Dans l’immense basilique, sorte de caverne du néolithique, vers minuit, Crespi savait où se trouvaient tous les interrupteurs et les maniait avec la virtuosité d’un organiste. De coupole en coupole, il faisait surgir du néant les décors de mosaïque : l’Apocalypse, le Paradis, les scènes de la vie des apôtres, jusqu’à la coupole centrale avec l’Ascension. Carlo énuméra les figures féminines : les Vertus alternaient avec les Béatitudes et Pénélope le trouva très fort. Il portait un pull marin bleu, et avec son bronzage, sur le fond de tesselles d’or, c’était un bon point. Une odeur flottait, une odeur de messe de minuit, de vin chaud, de cadeaux, une odeur absurde en cette saison et que devaient avoir produite des siècles et des siècles de cierges et d’encens.

« Nous avons de la chance, avait murmuré Crespi, il n’y a pas de messe cette nuit. Avec tous ces touristes, vous savez, nos corporations sont obligées de se réunir la nuit. La dernière fois, j’étais tombé pendant la messe secrète des pêcheurs de vongole, pauvre de moi, ils m’ont regardé ! Avec mes béquilles ! J’ai cru que ma dernière heure était arrivée.
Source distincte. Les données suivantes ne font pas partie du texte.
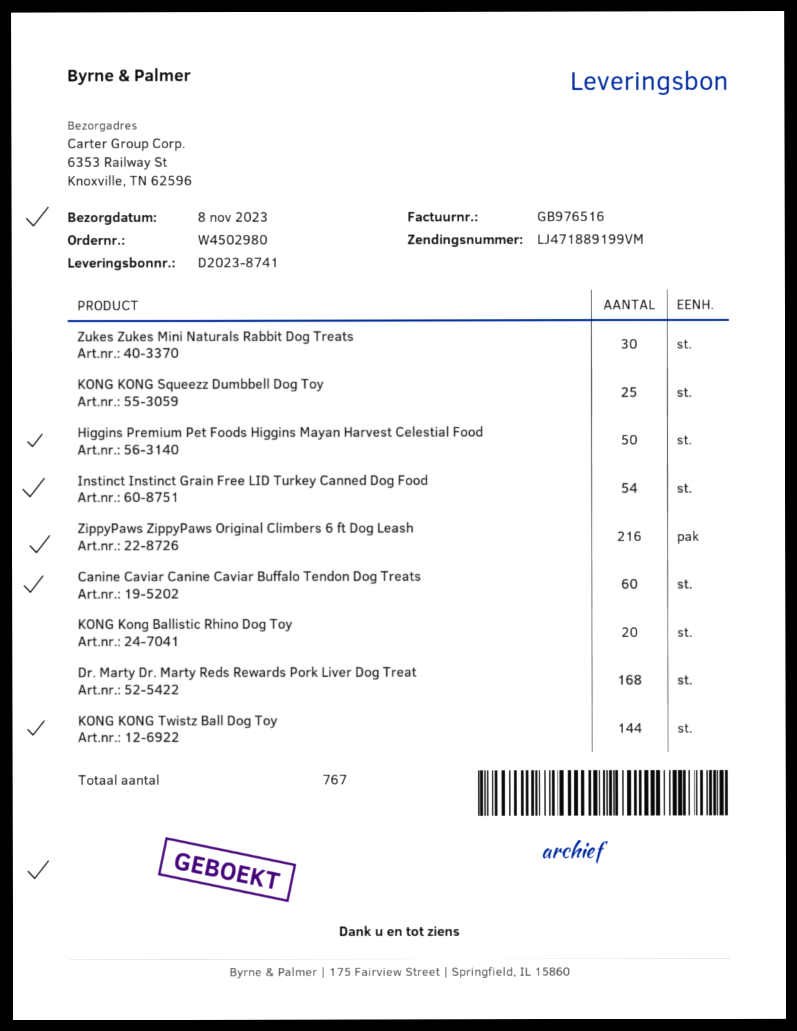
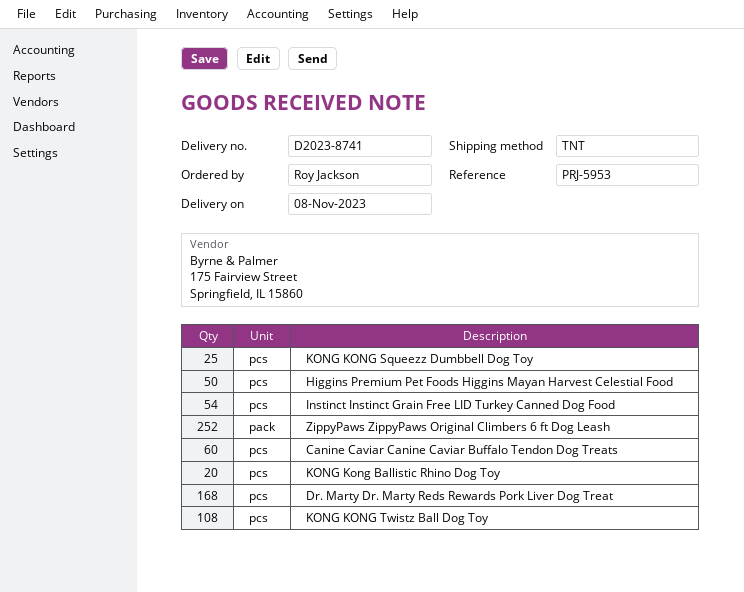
Zukes Zukes Mini Naturals Rabbit Dog Treats: 30 -> none
ZippyPaws ZippyPaws Original Climbers 6 ft Dog Leash: 216 -> 252
KONG KONG Twistz Ball Dog Toy: 144 -> 108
Heureusement c’était le patriarche de Venise en personne qui bénissait leurs filets, un vieux copain ! Il m’a adressé un signe amical que tout le monde a vu, j’ai réussi à m’agenouiller, un miracle avec mon arthrose, j’étais sauvé ! »
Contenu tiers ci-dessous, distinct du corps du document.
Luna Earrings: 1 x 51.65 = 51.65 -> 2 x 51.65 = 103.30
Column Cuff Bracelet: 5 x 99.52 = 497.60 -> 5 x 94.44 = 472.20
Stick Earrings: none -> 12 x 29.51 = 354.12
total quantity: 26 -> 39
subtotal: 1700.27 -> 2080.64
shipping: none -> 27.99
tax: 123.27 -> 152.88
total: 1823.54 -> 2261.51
Un instant, devant une mosaïque qui devait, disait-il, représenter le buisson ardent, Crespi n’a pas allumé tout de suite, et Pénélope a senti la main de Carlo qui se posait sur la sienne, son souffle à côté du sien. Cela, elle pourrait le raconter à Wandrille sans rougir, car elle a été héroïque, elle s’est écartée, un vrai marbre antique.
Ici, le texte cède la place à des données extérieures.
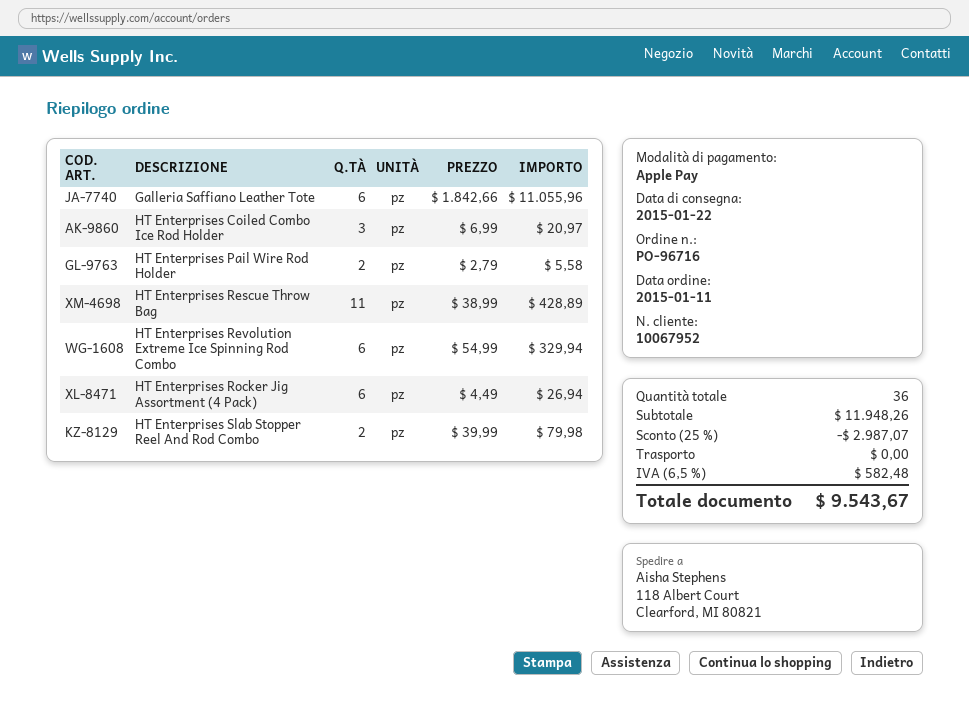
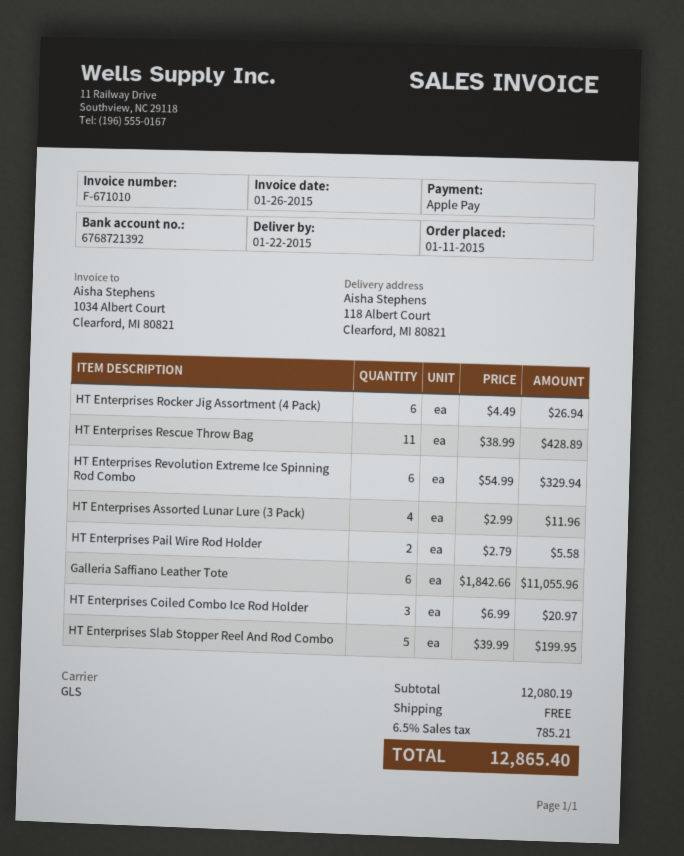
HT Enterprises Slab Stopper Reel And Rod Combo: 2 x 39.99 = 79.98 -> 5 x 39.99 = 199.95
HT Enterprises Assorted Lunar Lure (3 Pack): none -> 4 x 2.99 = 11.96
subtotal: 11948.26 -> 12080.19
discount: 25% = 2987.07 -> none
tax: 6.5% = 582.48 -> 6.5% = 785.21
total: 9543.67 -> 12865.40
En sortant, elle a tendu la main à Carlo, qui se penchait déjà pour une « bise » à la française, et a raccompagné Crespi clopin-clopant, seule, jusqu’à l’Istituto, tandis que le Vénitien aux yeux bleus, un peu dépité, retrouvait le chemin de son petit appartement sous les toits du côté de San Zaccaria — qu’il avait mentionné en passant avec un sourire que Pénélope avait trouvé lourd. Elle attendait mieux des légendaires techniques de drague italienne.

En fermant les yeux à la Douane de mer, tandis que l’installation de Bill Viola les transporte dans une barque imaginaire, une gondole de Tristan et Iseult, Pénélope revoit ces scènes de la nuit précédente à San Marco. L’éblouissement des ors, l’odeur des cierges consumés, l’humidité douce et chaude sur ce sol inégal, qui inspirait Proust et dont le président de Brosses, au XVIIIe siècle, disait que c’était le plus bel endroit du monde pour jouer à la toupie.

Pénélope et Wandrille se sont relevés. Ils longent maintenant les entrepôts qui forment la pointe du quai. Une des portes vertes est entrouverte. Sur une plaque de cuivre étincelante — les Vénitiens passent leur temps à faire briller leurs cuivres, des boutons de sonnette aux boîtes aux lettres — il est écrit : « Reale Società Canottieri Bucintoro, 1882 — Museo-Archivio storico. » Et une autre plaque, un peu plus loin, annonce : « Compagnia della Vela-Sede nautica » et une dernière, plus moderne, un club de plongée.